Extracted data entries

........

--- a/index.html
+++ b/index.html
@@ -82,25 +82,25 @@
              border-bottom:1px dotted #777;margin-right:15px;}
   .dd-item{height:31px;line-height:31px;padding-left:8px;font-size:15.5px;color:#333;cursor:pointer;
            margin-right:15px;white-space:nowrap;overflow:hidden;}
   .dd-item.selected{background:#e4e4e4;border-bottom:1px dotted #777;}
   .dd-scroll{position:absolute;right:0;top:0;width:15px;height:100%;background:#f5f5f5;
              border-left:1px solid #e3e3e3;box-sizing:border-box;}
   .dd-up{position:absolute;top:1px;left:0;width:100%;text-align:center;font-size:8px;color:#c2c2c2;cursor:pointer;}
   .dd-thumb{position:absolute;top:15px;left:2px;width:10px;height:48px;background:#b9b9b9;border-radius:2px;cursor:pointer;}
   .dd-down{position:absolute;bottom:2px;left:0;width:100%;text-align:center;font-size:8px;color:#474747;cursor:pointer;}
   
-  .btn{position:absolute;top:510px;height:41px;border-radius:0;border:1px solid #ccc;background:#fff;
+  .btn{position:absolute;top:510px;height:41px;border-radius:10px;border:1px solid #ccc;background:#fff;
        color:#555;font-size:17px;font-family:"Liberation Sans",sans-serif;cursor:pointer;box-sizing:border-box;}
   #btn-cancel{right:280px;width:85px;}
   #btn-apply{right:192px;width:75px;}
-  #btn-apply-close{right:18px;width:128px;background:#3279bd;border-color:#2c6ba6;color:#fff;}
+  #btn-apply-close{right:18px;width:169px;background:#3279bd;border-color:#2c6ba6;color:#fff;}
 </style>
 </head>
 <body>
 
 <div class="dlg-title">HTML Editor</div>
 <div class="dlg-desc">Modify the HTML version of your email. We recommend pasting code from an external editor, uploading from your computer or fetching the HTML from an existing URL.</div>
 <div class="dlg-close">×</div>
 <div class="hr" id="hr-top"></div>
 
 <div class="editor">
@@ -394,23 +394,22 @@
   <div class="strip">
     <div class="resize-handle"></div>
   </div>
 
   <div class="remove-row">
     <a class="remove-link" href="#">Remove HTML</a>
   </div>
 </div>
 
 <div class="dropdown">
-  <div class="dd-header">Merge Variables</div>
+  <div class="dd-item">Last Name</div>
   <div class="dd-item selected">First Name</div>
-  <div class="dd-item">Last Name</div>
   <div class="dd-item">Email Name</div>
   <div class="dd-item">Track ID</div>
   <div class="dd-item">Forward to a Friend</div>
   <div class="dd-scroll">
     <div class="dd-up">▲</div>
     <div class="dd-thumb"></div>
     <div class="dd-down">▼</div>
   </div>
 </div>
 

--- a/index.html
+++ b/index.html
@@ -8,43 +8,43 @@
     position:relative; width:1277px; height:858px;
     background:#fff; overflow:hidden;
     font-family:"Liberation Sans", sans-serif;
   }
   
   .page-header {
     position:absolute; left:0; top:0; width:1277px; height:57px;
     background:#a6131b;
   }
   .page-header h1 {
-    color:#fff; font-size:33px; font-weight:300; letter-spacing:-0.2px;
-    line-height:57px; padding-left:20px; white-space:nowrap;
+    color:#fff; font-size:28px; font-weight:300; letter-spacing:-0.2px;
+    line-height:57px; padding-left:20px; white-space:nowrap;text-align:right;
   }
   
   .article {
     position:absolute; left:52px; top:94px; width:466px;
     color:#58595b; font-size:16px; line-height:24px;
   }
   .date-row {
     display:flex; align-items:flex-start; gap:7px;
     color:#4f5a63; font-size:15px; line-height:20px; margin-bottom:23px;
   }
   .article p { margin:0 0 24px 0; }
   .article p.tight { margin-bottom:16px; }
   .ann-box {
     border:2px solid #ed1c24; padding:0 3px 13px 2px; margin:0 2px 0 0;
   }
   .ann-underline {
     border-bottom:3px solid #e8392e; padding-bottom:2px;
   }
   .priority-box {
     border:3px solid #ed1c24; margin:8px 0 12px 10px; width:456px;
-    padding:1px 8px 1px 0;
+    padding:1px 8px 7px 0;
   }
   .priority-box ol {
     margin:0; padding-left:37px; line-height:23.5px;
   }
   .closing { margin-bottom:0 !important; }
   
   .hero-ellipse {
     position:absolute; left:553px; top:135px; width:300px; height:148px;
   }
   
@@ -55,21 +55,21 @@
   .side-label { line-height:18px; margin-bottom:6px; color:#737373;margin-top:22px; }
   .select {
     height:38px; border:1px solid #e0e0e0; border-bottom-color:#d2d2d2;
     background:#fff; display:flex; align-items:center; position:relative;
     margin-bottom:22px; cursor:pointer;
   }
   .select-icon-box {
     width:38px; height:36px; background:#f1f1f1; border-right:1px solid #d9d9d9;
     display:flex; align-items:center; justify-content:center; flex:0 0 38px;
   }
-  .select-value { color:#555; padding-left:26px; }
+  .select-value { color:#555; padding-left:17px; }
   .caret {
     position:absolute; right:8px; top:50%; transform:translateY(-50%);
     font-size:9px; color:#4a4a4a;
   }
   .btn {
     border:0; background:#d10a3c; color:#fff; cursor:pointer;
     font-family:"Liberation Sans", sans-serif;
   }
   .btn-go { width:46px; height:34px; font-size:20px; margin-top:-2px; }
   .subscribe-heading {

........

Work to be completed:
Copy the entries exactly, leaving no line out.

Written solution:
--- a/index.html
+++ b/index.html
@@ -82,25 +82,25 @@
              border-bottom:1px dotted #777;margin-right:15px;}
   .dd-item{height:31px;line-height:31px;padding-left:8px;font-size:15.5px;color:#333;cursor:pointer;
            margin-right:15px;white-space:nowrap;overflow:hidden;}
   .dd-item.selected{background:#e4e4e4;border-bottom:1px dotted #777;}
   .dd-scroll{position:absolute;right:0;top:0;width:15px;height:100%;background:#f5f5f5;
              border-left:1px solid #e3e3e3;box-sizing:border-box;}
   .dd-up{position:absolute;top:1px;left:0;width:100%;text-align:center;font-size:8px;color:#c2c2c2;cursor:pointer;}
   .dd-thumb{position:absolute;top:15px;left:2px;width:10px;height:48px;background:#b9b9b9;border-radius:2px;cursor:pointer;}
   .dd-down{position:absolute;bottom:2px;left:0;width:100%;text-align:center;font-size:8px;color:#474747;cursor:pointer;}
   
-  .btn{position:absolute;top:510px;height:41px;border-radius:0;border:1px solid #ccc;background:#fff;
+  .btn{position:absolute;top:510px;height:41px;border-radius:10px;border:1px solid #ccc;background:#fff;
        color:#555;font-size:17px;font-family:"Liberation Sans",sans-serif;cursor:pointer;box-sizing:border-box;}
   #btn-cancel{right:280px;width:85px;}
   #btn-apply{right:192px;width:75px;}
-  #btn-apply-close{right:18px;width:128px;background:#3279bd;border-color:#2c6ba6;color:#fff;}
+  #btn-apply-close{right:18px;width:169px;background:#3279bd;border-color:#2c6ba6;color:#fff;}
 </style>
 </head>
 <body>
 
 <div class="dlg-title">HTML Editor</div>
 <div class="dlg-desc">Modify the HTML version of your email. We recommend pasting code from an external editor, uploading from your computer or fetching the HTML from an existing URL.</div>
 <div class="dlg-close">×</div>
 <div class="hr" id="hr-top"></div>
 
 <div class="editor">
@@ -394,23 +394,22 @@
   <div class="strip">
     <div class="resize-handle"></div>
   </div>
 
   <div class="remove-row">
     <a class="remove-link" href="#">Remove HTML</a>
   </div>
 </div>
 
 <div class="dropdown">
-  <div class="dd-header">Merge Variables</div>
+  <div class="dd-item">Last Name</div>
   <div class="dd-item selected">First Name</div>
-  <div class="dd-item">Last Name</div>
   <div class="dd-item">Email Name</div>
   <div class="dd-item">Track ID</div>
   <div class="dd-item">Forward to a Friend</div>
   <div class="dd-scroll">
     <div class="dd-up">▲</div>
     <div class="dd-thumb"></div>
     <div class="dd-down">▼</div>
   </div>
 </div>
 

--- a/index.html
+++ b/index.html
@@ -8,43 +8,43 @@
     position:relative; width:1277px; height:858px;
     background:#fff; overflow:hidden;
     font-family:"Liberation Sans", sans-serif;
   }
   
   .page-header {
     position:absolute; left:0; top:0; width:1277px; height:57px;
     background:#a6131b;
   }
   .page-header h1 {
-    color:#fff; font-size:33px; font-weight:300; letter-spacing:-0.2px;
-    line-height:57px; padding-left:20px; white-space:nowrap;
+    color:#fff; font-size:28px; font-weight:300; letter-spacing:-0.2px;
+    line-height:57px; padding-left:20px; white-space:nowrap;text-align:right;
   }
   
   .article {
     position:absolute; left:52px; top:94px; width:466px;
     color:#58595b; font-size:16px; line-height:24px;
   }
   .date-row {
     display:flex; align-items:flex-start; gap:7px;
     color:#4f5a63; font-size:15px; line-height:20px; margin-bottom:23px;
   }
   .article p { margin:0 0 24px 0; }
   .article p.tight { margin-bottom:16px; }
   .ann-box {
     border:2px solid #ed1c24; padding:0 3px 13px 2px; margin:0 2px 0 0;
   }
   .ann-underline {
     border-bottom:3px solid #e8392e; padding-bottom:2px;
   }
   .priority-box {
     border:3px solid #ed1c24; margin:8px 0 12px 10px; width:456px;
-    padding:1px 8px 1px 0;
+    padding:1px 8px 7px 0;
   }
   .priority-box ol {
     margin:0; padding-left:37px; line-height:23.5px;
   }
   .closing { margin-bottom:0 !important; }
   
   .hero-ellipse {
     position:absolute; left:553px; top:135px; width:300px; height:148px;
   }
   
@@ -55,21 +55,21 @@
   .side-label { line-height:18px; margin-bottom:6px; color:#737373;margin-top:22px; }
   .select {
     height:38px; border:1px solid #e0e0e0; border-bottom-color:#d2d2d2;
     background:#fff; display:flex; align-items:center; position:relative;
     margin-bottom:22px; cursor:pointer;
   }
   .select-icon-box {
     width:38px; height:36px; background:#f1f1f1; border-right:1px solid #d9d9d9;
     display:flex; align-items:center; justify-content:center; flex:0 0 38px;
   }
-  .select-value { color:#555; padding-left:26px; }
+  .select-value { color:#555; padding-left:17px; }
   .caret {
     position:absolute; right:8px; top:50%; transform:translateY(-50%);
     font-size:9px; color:#4a4a4a;
   }
   .btn {
     border:0; background:#d10a3c; color:#fff; cursor:pointer;
     font-family:"Liberation Sans", sans-serif;
   }
   .btn-go { width:46px; height:34px; font-size:20px; margin-top:-2px; }
   .subscribe-heading {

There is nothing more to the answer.